AI Training and Pirated Books: Authors Speak Out

Artificial intelligence (AI) is surging at a breathtaking pace, but not without its share of controversies. One of the latest involves the Books3 system, a database several tech giants use to train their AI systems. However, a significant oversight in this endeavour is causing outrage across the literary world: the authors of the nearly 200,000 books included in this dataset were never informed that their works were being used in such a manner.

The Books3 system, based on a collection of pirated e-books spanning various genres, was brought to light by an investigation conducted by The Atlantic. The advantage of using books over internet articles is clear: high-quality AI requires high-quality text to assimilate language. This has led to multiple lawsuits against companies like Meta, which have been training their AI on the Books3 database.

Mary H. K. Choi, whose debut novel “Emergency Contact” is part of this database, voiced her distress on social media, stating how using her profoundly personal story without consent feels like a violation. This sentiment was echoed by Min Jin Lee, who labeled the practice “theft.” With over 200 of her books being used, Nora Roberts also expressed her dissatisfaction, emphasizing the exploitation of writers by tech companies seeking a quick and inexpensive way to develop AI.

However, not all authors share this sentiment. James Chappel, for instance, expressed indifference to his book being included, stating that he wanted it to educate.

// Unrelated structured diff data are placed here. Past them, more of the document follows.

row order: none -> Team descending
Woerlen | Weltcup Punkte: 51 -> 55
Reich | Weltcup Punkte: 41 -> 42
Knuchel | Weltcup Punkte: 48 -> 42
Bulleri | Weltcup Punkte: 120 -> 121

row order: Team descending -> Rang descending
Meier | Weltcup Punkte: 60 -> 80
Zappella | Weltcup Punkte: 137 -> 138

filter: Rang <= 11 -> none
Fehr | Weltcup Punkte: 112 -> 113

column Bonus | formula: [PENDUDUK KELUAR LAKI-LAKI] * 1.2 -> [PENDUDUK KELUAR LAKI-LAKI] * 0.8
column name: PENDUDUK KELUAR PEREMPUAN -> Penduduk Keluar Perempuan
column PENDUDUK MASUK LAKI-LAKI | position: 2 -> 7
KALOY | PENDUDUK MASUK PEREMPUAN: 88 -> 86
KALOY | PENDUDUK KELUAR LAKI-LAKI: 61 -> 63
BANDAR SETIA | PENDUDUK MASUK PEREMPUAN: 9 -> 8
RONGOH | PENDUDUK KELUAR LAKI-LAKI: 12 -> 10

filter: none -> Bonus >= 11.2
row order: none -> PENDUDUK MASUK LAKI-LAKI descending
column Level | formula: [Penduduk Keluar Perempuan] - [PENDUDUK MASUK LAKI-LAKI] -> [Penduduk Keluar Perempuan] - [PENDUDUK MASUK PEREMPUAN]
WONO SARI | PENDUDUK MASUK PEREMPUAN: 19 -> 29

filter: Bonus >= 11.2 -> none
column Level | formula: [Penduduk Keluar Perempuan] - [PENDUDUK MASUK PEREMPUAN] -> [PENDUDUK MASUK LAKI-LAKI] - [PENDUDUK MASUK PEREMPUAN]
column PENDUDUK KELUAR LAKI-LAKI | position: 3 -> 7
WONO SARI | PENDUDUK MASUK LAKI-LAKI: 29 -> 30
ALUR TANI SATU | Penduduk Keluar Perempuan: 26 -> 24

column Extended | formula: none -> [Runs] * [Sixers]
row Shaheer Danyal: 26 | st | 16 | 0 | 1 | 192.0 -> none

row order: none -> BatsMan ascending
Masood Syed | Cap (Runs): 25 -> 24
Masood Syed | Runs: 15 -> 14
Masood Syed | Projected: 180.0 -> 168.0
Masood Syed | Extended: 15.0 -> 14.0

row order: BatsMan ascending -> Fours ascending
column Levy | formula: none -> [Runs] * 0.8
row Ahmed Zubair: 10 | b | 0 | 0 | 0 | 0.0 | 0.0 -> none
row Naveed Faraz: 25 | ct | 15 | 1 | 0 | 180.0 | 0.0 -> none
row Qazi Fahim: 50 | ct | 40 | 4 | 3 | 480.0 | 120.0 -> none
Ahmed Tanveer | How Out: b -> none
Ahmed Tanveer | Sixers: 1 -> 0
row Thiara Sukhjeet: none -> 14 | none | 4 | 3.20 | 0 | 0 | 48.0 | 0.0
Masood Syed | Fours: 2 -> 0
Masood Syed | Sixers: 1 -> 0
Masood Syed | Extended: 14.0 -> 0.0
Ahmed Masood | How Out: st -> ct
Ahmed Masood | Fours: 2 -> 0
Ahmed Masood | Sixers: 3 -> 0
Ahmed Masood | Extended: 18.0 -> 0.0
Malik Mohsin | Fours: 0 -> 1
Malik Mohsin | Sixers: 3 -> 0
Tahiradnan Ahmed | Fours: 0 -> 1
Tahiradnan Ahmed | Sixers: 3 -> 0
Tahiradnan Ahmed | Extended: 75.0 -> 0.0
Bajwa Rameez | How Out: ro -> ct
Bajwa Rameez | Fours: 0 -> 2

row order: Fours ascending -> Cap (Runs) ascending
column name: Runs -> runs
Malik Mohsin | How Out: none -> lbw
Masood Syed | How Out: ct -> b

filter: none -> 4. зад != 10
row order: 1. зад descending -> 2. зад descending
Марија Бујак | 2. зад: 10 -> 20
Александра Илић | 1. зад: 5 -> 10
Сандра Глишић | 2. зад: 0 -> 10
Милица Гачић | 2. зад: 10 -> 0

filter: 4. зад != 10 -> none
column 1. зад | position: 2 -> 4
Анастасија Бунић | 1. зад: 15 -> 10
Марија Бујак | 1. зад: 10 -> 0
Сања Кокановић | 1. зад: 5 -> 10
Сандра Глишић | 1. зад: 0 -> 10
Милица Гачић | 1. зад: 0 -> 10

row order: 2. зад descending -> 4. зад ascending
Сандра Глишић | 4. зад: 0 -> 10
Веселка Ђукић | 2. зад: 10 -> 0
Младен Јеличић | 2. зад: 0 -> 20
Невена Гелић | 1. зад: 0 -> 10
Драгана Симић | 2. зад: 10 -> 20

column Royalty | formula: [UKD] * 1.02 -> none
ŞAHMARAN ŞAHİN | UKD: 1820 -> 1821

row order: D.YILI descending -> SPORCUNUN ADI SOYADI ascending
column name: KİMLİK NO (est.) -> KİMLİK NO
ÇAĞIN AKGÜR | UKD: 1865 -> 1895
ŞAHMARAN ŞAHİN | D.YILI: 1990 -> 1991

The conversation surrounding Books3 has further intensified, with the Writers Guild of America even going on strike to address concerns regarding the utilization of AI in creative processes. This isn’t the first time the artistic community has faced such problems. Visual artists, too, have found their work being employed to train AI systems without their consent.

Amidst these developments, US President Joe Biden plans to introduce an executive order on AI, emphasizing responsible innovation. Yet, the situation has left many authors feeling disillusioned. Mary H. K. Choi captured this sentiment poignantly, stating the challenges faced by writers in the realm of AI felt “insultingly inconsequential” yet “absolutely inevitable.”

As AI continues its rapid development and integration into various sectors, the ethical considerations around its use grow increasingly complex. The Books3 controversy underscores the need for a more thoughtful and inclusive approach to technology, ensuring that the rights and sentiments of creators aren’t sidelined in the rush for innovation.